▶ EXERCISE BRIEF: Tally the lines in the data below in which the word "Challenges" occurs, then give only the total.

▶ TASK DATA:
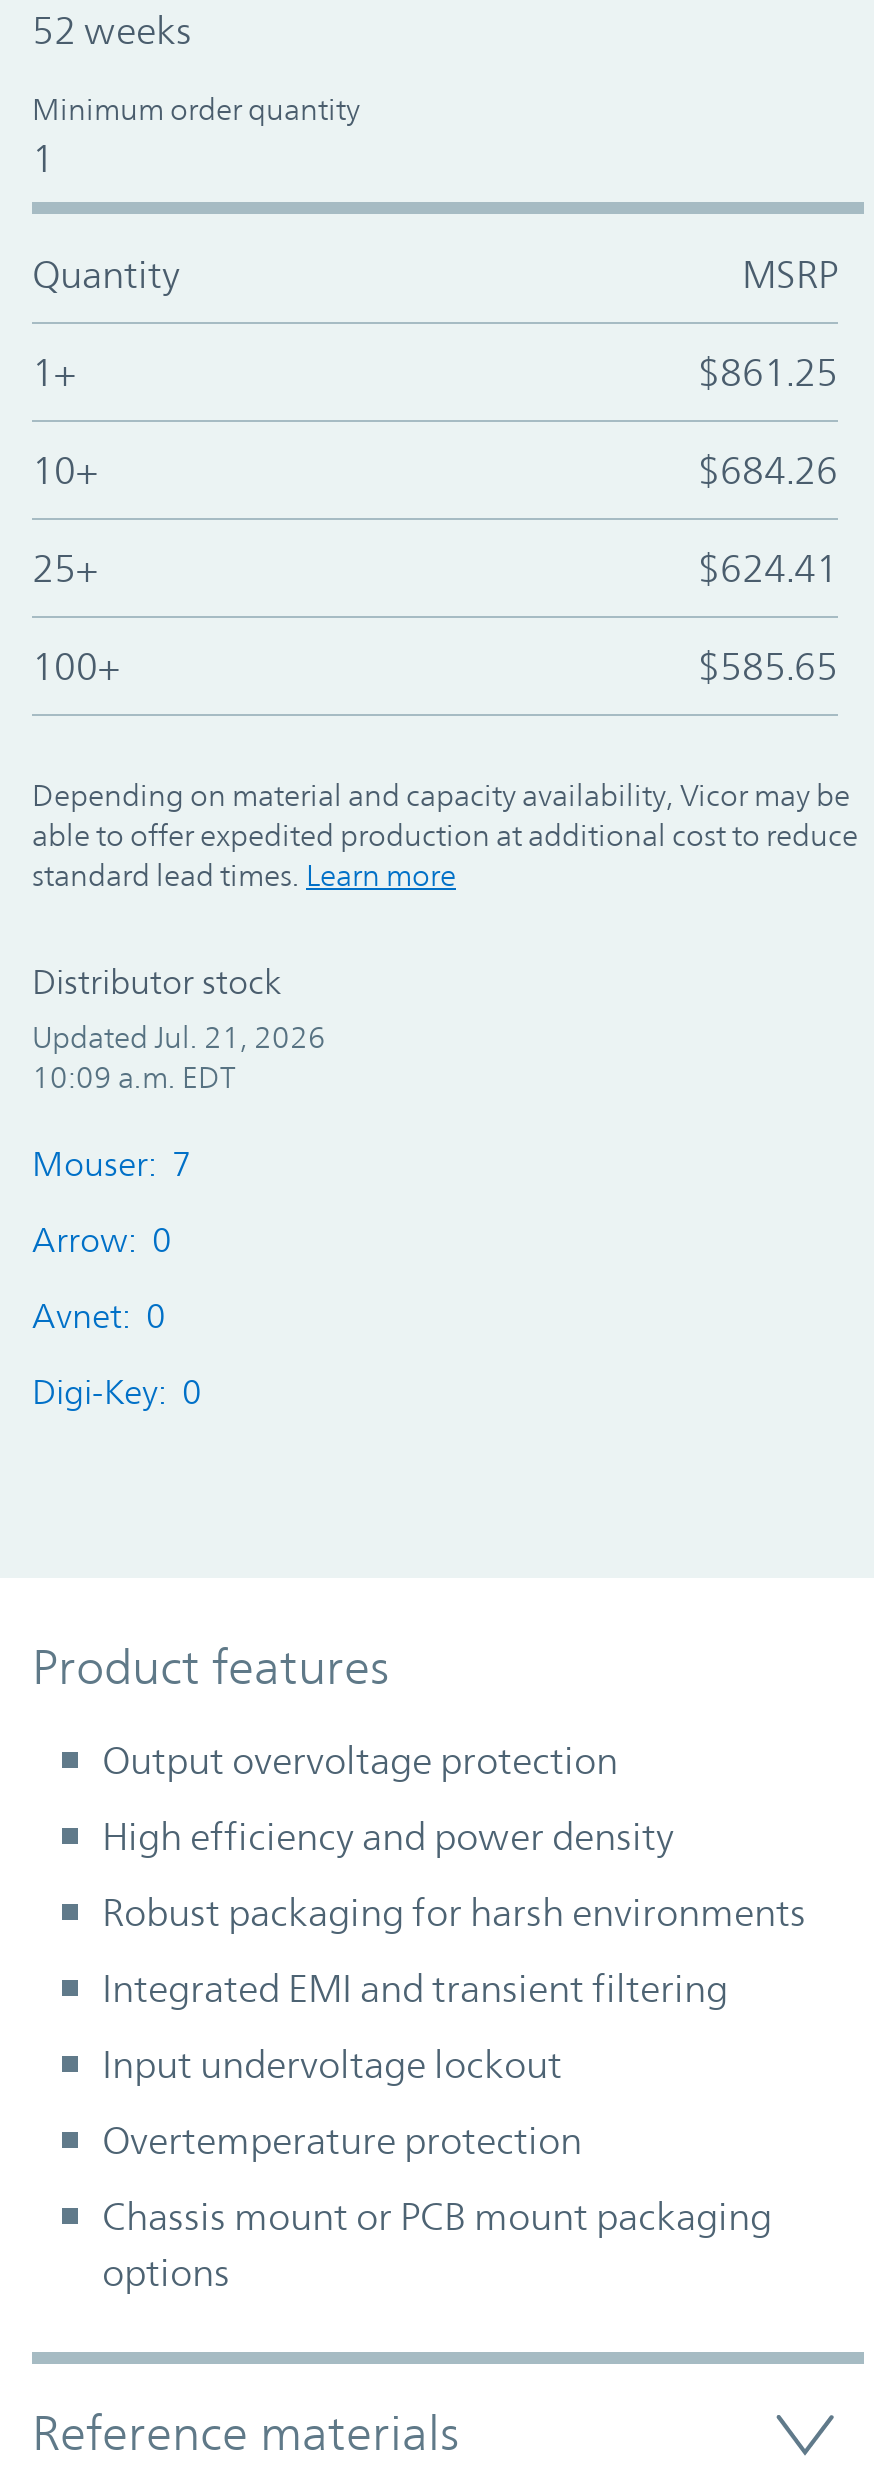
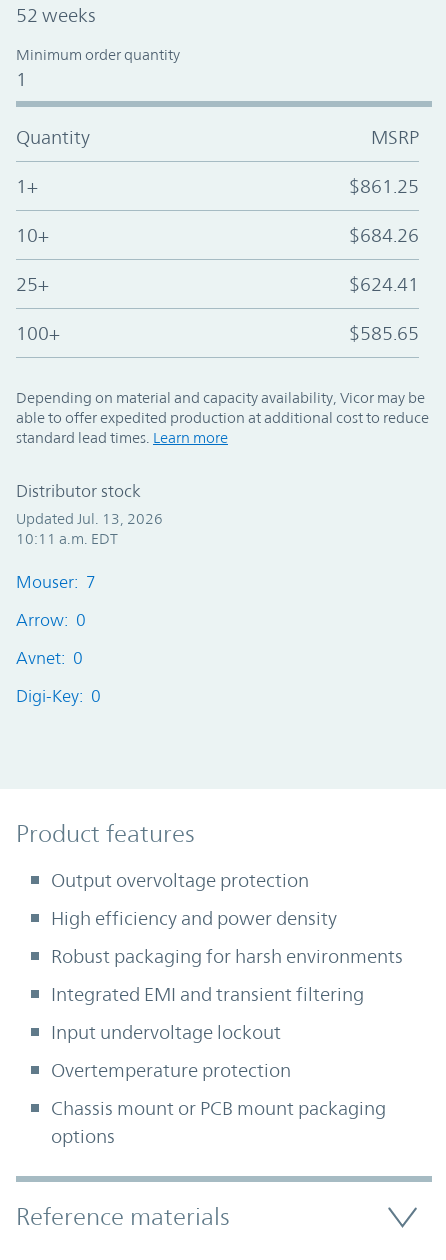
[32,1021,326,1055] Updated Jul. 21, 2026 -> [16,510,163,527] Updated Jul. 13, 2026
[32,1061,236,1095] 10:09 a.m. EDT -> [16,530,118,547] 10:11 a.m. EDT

* * *

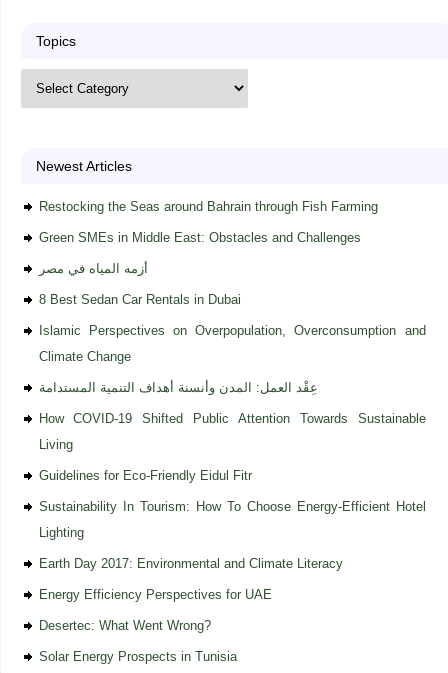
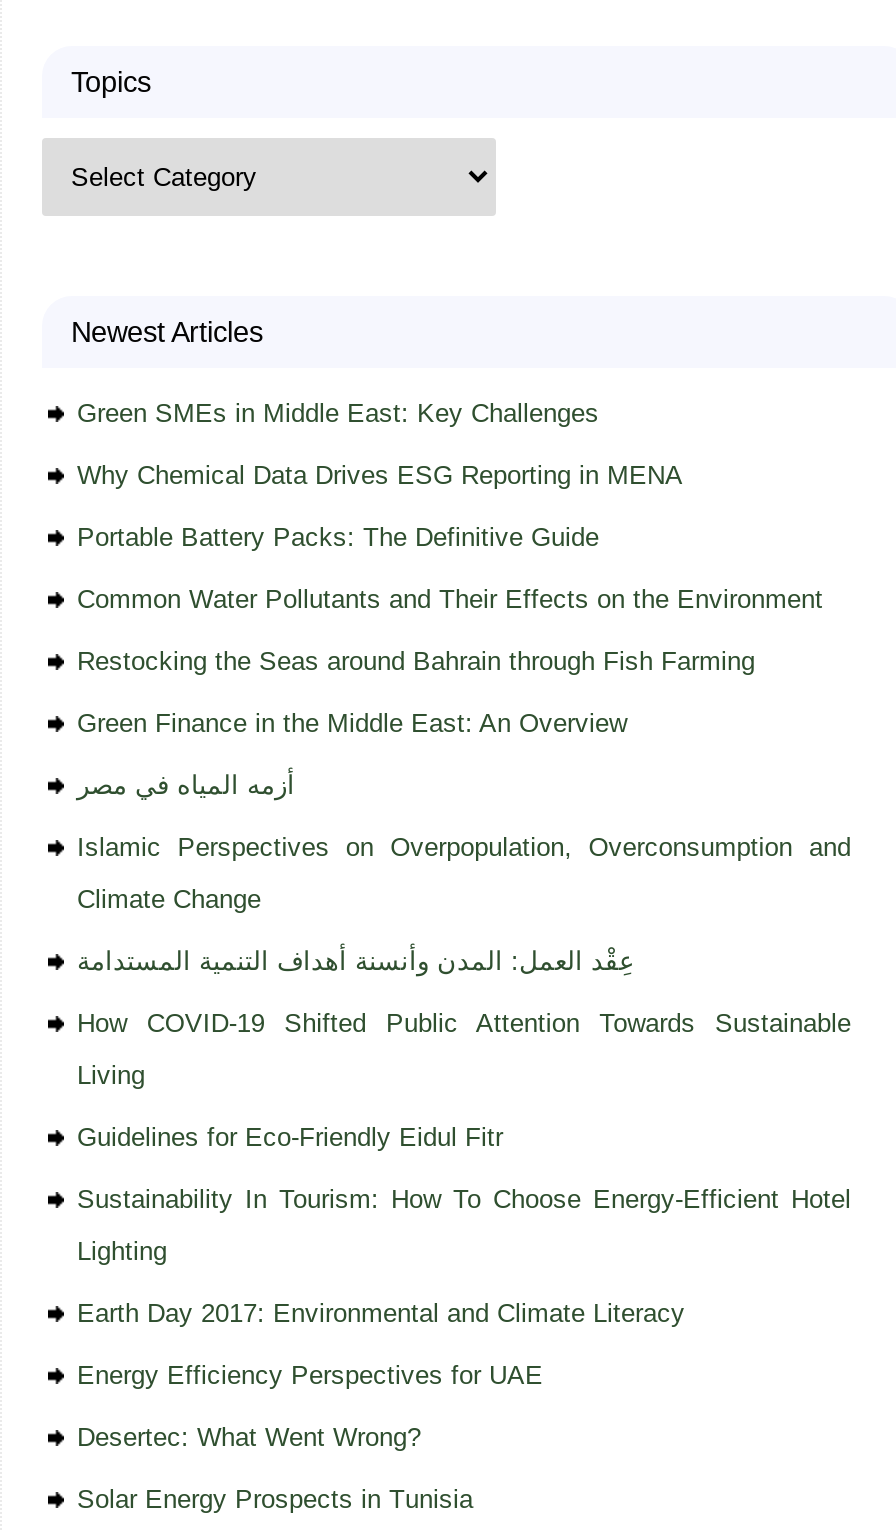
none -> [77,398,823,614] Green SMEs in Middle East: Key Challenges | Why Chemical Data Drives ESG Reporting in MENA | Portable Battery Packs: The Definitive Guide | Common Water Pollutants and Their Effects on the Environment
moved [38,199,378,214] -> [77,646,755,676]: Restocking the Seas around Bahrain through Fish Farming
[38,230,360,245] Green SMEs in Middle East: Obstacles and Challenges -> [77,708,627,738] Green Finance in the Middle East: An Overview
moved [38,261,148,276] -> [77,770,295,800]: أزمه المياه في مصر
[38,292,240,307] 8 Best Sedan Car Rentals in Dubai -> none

▶ SOLUTION FOR THIS EXERCISE: 2